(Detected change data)
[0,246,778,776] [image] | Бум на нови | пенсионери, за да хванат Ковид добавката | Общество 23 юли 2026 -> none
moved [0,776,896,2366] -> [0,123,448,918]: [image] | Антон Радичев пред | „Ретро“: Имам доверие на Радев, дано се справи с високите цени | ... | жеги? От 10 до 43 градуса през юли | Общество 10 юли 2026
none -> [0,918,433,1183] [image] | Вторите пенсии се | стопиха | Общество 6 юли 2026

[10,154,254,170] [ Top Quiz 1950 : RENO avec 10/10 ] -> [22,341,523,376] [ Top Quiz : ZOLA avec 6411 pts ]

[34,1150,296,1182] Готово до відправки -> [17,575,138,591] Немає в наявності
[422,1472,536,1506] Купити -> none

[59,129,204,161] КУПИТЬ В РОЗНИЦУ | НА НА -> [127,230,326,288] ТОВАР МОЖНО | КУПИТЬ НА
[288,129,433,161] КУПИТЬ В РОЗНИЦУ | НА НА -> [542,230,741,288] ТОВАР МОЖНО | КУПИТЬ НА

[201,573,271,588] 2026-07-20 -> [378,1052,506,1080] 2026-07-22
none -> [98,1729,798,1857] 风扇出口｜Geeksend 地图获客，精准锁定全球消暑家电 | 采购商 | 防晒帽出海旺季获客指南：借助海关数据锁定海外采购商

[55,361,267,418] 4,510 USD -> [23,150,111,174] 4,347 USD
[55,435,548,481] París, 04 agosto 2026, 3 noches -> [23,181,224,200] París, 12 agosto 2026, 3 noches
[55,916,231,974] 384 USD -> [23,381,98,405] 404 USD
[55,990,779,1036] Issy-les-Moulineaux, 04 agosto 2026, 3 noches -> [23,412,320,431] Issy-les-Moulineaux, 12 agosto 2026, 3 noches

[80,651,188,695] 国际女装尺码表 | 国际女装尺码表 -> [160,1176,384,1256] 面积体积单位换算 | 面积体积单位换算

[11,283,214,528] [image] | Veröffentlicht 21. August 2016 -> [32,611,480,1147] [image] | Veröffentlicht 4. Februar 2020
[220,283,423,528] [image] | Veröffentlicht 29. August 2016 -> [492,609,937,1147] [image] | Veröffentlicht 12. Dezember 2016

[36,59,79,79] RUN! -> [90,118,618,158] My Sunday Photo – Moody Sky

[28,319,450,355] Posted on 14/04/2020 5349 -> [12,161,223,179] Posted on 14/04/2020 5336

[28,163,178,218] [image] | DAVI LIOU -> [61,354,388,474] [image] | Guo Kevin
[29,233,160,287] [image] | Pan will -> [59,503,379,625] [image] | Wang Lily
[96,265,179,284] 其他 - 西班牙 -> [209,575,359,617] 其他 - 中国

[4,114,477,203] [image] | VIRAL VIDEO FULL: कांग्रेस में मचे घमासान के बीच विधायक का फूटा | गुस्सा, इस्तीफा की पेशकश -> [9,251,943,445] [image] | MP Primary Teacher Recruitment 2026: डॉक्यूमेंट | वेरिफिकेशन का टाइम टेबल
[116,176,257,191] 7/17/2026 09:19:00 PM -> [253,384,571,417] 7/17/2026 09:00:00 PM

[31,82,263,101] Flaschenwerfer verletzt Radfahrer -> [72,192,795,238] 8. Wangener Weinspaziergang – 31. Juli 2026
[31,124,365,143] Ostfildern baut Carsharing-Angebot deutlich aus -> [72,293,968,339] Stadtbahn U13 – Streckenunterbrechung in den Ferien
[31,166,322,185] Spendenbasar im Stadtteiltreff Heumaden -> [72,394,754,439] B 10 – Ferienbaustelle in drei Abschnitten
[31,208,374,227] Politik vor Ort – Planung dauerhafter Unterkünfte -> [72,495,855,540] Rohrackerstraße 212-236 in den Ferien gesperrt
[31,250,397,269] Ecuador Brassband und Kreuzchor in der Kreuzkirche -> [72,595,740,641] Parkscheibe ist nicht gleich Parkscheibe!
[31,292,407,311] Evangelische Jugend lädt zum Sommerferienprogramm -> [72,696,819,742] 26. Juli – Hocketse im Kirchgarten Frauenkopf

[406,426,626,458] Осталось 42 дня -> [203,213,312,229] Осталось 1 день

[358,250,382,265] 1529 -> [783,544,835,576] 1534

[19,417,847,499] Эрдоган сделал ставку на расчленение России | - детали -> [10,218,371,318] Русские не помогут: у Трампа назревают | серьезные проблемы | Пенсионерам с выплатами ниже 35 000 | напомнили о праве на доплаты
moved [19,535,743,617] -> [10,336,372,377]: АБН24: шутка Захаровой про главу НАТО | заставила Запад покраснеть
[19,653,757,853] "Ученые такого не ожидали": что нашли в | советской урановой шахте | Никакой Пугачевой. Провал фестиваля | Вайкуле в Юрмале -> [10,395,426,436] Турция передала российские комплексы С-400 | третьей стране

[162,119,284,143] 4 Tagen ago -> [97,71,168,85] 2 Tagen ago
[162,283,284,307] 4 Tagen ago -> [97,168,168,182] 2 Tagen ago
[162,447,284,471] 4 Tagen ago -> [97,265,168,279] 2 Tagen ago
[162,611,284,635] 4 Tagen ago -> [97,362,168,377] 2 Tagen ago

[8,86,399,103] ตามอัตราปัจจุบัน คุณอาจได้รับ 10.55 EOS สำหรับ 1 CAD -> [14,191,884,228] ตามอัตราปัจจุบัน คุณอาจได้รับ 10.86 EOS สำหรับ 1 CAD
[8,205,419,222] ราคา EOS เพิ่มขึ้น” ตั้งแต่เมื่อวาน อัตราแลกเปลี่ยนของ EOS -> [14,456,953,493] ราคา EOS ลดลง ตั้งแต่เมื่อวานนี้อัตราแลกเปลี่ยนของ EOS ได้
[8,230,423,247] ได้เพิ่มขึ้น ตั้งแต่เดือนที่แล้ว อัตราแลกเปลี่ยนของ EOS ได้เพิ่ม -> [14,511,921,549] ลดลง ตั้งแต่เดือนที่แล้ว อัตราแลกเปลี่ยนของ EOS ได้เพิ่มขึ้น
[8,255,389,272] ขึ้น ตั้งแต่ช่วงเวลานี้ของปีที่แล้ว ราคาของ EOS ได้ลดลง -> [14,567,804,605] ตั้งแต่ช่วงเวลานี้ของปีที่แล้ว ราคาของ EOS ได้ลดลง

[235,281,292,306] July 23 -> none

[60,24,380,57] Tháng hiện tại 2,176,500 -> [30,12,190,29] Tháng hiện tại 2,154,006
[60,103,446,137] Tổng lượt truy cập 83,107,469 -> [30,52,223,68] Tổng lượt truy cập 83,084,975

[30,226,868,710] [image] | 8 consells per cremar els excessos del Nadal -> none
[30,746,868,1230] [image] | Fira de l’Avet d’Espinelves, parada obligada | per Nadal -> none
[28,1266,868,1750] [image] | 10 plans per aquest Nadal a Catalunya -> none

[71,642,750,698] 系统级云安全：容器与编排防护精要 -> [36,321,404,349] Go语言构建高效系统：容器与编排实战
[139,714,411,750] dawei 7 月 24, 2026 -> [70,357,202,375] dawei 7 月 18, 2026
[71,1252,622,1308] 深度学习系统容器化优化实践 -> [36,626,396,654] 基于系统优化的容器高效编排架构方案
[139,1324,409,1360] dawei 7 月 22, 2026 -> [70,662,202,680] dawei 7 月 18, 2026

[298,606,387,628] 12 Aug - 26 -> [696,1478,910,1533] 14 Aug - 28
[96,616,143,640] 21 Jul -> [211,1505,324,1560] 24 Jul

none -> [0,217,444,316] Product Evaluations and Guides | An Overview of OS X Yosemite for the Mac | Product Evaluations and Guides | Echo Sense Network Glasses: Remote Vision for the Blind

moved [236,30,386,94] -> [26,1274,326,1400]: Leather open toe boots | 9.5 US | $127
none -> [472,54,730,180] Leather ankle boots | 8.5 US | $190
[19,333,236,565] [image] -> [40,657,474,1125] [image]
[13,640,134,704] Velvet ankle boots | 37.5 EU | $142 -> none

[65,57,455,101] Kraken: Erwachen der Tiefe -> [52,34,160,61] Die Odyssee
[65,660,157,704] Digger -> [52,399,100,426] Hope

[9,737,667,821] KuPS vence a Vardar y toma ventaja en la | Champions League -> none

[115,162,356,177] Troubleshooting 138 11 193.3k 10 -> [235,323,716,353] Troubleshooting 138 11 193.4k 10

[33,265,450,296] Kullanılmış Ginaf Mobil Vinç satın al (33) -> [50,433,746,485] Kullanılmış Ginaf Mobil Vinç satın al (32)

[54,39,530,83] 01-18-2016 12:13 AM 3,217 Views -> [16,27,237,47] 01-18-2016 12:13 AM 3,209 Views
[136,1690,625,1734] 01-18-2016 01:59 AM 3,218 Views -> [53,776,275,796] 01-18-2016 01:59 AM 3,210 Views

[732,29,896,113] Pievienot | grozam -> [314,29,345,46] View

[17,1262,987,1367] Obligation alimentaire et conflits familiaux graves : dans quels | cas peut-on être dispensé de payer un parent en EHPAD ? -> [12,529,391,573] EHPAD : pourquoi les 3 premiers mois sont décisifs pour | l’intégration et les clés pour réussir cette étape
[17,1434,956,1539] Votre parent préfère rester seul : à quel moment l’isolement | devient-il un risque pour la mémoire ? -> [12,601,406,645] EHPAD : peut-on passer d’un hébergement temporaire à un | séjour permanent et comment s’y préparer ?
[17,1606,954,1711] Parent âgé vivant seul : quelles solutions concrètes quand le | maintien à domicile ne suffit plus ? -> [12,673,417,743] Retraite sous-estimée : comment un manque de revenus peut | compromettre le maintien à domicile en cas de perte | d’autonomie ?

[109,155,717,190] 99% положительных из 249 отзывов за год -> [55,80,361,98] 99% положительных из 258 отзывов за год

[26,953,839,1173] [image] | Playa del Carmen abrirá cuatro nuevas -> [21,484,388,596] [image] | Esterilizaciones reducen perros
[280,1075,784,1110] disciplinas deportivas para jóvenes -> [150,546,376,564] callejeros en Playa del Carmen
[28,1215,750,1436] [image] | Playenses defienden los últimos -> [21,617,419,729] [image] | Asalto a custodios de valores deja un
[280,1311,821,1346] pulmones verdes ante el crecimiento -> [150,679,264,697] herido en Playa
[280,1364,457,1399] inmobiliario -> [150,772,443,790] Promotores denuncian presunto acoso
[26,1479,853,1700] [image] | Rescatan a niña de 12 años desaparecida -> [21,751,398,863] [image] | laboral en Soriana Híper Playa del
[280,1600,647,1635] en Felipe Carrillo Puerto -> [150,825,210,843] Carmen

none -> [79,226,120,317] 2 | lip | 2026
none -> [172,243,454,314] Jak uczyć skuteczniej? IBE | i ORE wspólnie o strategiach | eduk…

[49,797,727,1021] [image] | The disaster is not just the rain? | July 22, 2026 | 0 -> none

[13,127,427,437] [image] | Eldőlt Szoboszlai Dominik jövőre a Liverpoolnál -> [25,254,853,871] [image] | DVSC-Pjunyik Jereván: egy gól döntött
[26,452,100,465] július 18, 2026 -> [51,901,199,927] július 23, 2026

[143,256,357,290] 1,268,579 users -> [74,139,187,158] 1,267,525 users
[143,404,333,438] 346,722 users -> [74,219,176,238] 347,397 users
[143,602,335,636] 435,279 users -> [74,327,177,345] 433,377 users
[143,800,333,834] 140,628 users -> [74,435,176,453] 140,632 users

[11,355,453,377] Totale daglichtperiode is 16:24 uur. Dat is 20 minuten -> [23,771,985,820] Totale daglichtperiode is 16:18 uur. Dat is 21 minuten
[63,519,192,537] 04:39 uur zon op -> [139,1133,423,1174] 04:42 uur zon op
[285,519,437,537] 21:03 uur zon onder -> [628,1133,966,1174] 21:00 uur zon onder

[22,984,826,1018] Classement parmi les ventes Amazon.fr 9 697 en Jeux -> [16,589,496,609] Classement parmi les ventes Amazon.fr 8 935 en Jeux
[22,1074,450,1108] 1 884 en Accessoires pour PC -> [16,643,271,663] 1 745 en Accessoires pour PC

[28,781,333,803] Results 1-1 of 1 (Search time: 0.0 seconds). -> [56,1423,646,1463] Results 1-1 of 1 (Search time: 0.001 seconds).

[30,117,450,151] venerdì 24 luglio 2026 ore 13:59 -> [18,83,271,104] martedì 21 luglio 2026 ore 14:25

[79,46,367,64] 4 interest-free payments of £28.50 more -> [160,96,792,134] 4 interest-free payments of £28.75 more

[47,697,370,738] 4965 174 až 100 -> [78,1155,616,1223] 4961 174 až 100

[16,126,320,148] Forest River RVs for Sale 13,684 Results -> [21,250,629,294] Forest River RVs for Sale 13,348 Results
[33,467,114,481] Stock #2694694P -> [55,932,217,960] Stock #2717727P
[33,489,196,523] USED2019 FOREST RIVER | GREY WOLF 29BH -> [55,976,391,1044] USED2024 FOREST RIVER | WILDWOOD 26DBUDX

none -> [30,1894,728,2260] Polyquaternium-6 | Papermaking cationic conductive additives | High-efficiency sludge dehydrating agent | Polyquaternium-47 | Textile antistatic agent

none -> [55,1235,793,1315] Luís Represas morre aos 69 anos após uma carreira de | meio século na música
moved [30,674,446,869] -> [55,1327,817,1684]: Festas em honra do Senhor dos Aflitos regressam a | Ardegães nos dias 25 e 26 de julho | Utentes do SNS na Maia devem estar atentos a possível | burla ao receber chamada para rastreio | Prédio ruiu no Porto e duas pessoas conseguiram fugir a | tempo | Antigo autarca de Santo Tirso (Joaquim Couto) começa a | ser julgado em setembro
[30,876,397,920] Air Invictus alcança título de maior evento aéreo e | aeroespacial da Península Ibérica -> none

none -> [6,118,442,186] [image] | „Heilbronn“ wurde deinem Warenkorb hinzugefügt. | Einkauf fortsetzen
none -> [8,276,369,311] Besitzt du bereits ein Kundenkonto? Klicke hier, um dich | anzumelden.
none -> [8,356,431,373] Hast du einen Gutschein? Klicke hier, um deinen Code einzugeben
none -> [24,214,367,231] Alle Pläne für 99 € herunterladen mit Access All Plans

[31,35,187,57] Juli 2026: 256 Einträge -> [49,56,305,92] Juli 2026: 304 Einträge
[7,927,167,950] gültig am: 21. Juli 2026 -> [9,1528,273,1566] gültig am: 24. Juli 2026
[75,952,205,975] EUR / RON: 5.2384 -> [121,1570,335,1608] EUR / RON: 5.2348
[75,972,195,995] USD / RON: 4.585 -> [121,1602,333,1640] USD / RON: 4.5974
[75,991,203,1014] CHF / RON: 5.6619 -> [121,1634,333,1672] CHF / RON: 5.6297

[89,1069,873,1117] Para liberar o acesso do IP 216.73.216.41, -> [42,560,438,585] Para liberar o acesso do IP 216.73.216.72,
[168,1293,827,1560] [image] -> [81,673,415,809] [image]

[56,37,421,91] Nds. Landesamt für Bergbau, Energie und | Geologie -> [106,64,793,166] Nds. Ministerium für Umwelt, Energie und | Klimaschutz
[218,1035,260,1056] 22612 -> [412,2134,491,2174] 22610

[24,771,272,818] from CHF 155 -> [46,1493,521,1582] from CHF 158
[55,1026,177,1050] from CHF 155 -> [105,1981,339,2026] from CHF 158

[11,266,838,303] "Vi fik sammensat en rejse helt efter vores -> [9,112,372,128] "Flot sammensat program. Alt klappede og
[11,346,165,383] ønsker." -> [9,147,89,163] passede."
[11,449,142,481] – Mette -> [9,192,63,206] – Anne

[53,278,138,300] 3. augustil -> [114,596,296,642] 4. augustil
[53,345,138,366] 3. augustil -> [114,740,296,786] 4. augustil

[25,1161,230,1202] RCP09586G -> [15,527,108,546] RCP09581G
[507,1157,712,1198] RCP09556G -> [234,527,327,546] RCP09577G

WORK INSTRUCTION: Show all lines from the records above where the word "ТОВАР" occurs.

RESPONSE AREA:
[59,129,204,161] КУПИТЬ В РОЗНИЦУ | НА НА -> [127,230,326,288] ТОВАР МОЖНО | КУПИТЬ НА
[288,129,433,161] КУПИТЬ В РОЗНИЦУ | НА НА -> [542,230,741,288] ТОВАР МОЖНО | КУПИТЬ НА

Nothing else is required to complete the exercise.